Work instruction >> Which lines make up the answer? Those from the line with "[354,637,494,653] [56,663,494,684] [56,690,120,709]" through the end of the data; reproduce them exactly.

(Recorded data)
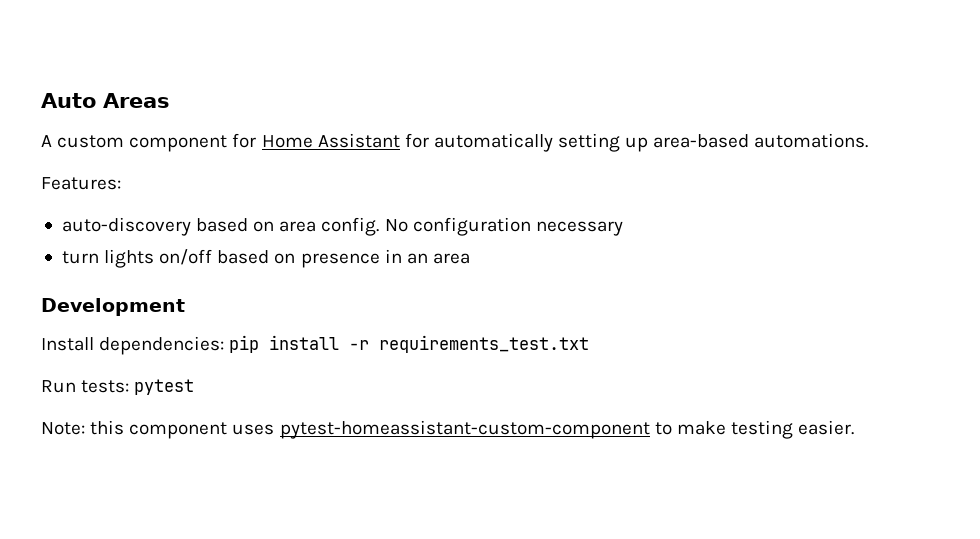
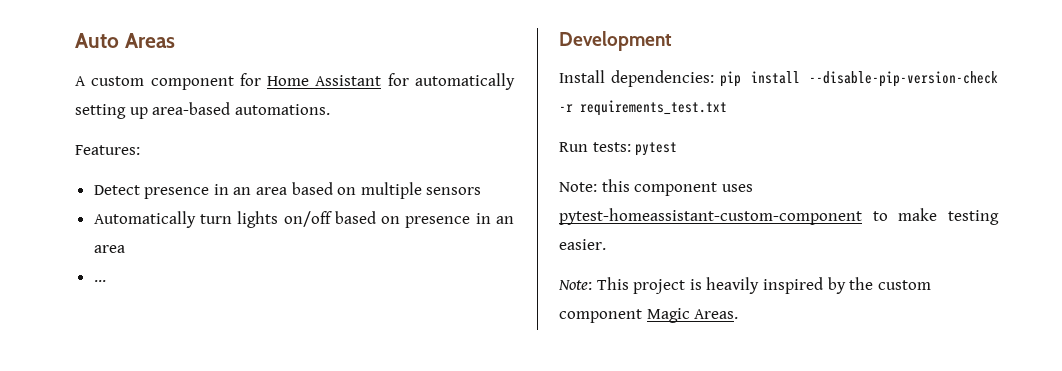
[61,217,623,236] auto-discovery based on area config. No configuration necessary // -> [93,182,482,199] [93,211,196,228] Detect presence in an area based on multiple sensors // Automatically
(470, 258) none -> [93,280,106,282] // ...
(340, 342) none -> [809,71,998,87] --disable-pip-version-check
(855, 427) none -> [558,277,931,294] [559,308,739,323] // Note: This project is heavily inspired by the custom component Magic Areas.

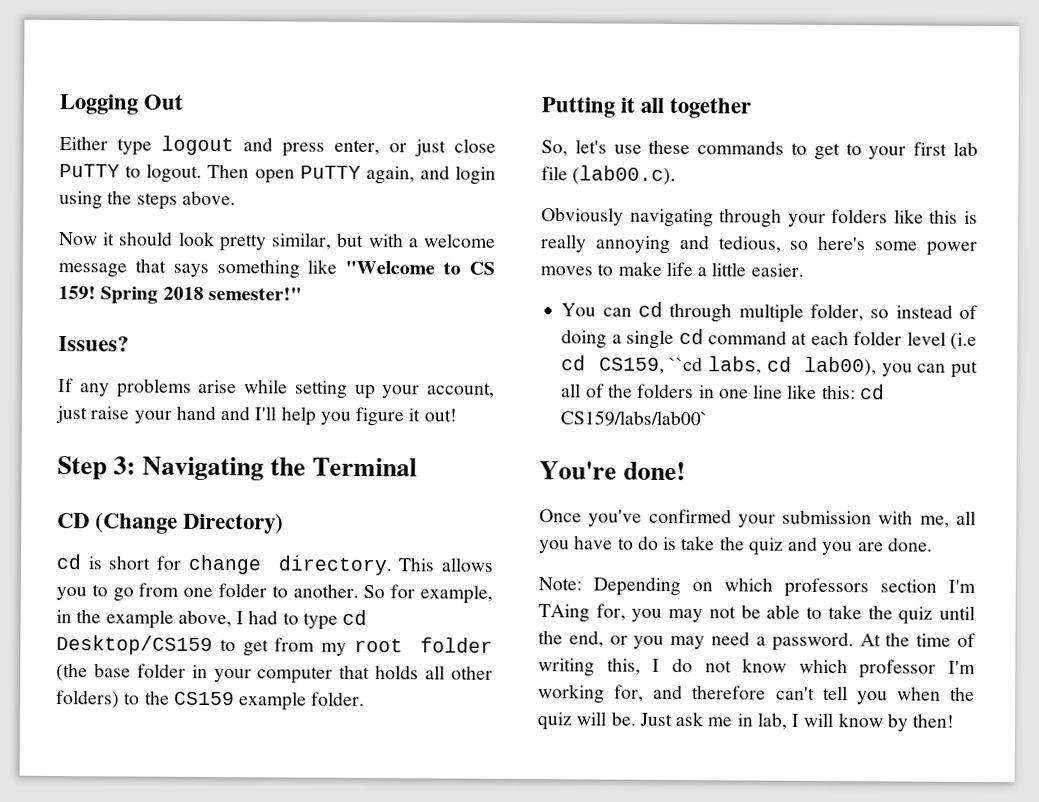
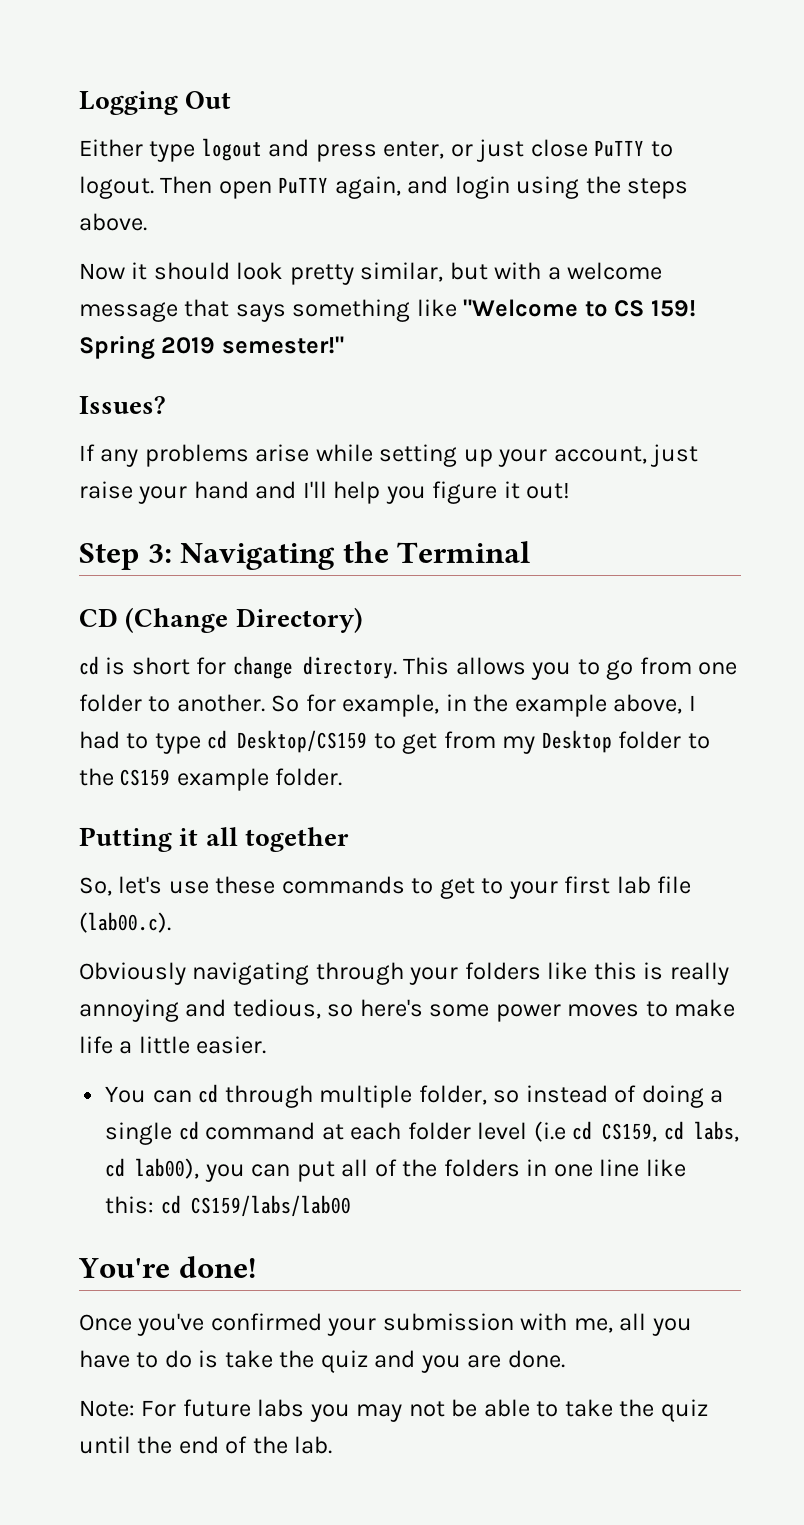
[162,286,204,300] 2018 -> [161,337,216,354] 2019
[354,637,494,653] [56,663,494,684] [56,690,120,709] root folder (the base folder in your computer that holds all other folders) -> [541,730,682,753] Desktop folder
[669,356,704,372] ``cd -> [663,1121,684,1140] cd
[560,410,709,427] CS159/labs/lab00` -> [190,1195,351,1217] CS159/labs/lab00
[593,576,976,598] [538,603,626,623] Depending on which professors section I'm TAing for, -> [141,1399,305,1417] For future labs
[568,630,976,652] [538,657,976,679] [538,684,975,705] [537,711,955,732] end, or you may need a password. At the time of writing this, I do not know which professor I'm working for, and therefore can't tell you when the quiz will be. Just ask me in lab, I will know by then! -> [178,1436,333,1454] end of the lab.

Expected output >>
[354,637,494,653] [56,663,494,684] [56,690,120,709] root folder (the base folder in your computer that holds all other folders) -> [541,730,682,753] Desktop folder
[669,356,704,372] ``cd -> [663,1121,684,1140] cd
[560,410,709,427] CS159/labs/lab00` -> [190,1195,351,1217] CS159/labs/lab00
[593,576,976,598] [538,603,626,623] Depending on which professors section I'm TAing for, -> [141,1399,305,1417] For future labs
[568,630,976,652] [538,657,976,679] [538,684,975,705] [537,711,955,732] end, or you may need a password. At the time of writing this, I do not know which professor I'm working for, and therefore can't tell you when the quiz will be. Just ask me in lab, I will know by then! -> [178,1436,333,1454] end of the lab.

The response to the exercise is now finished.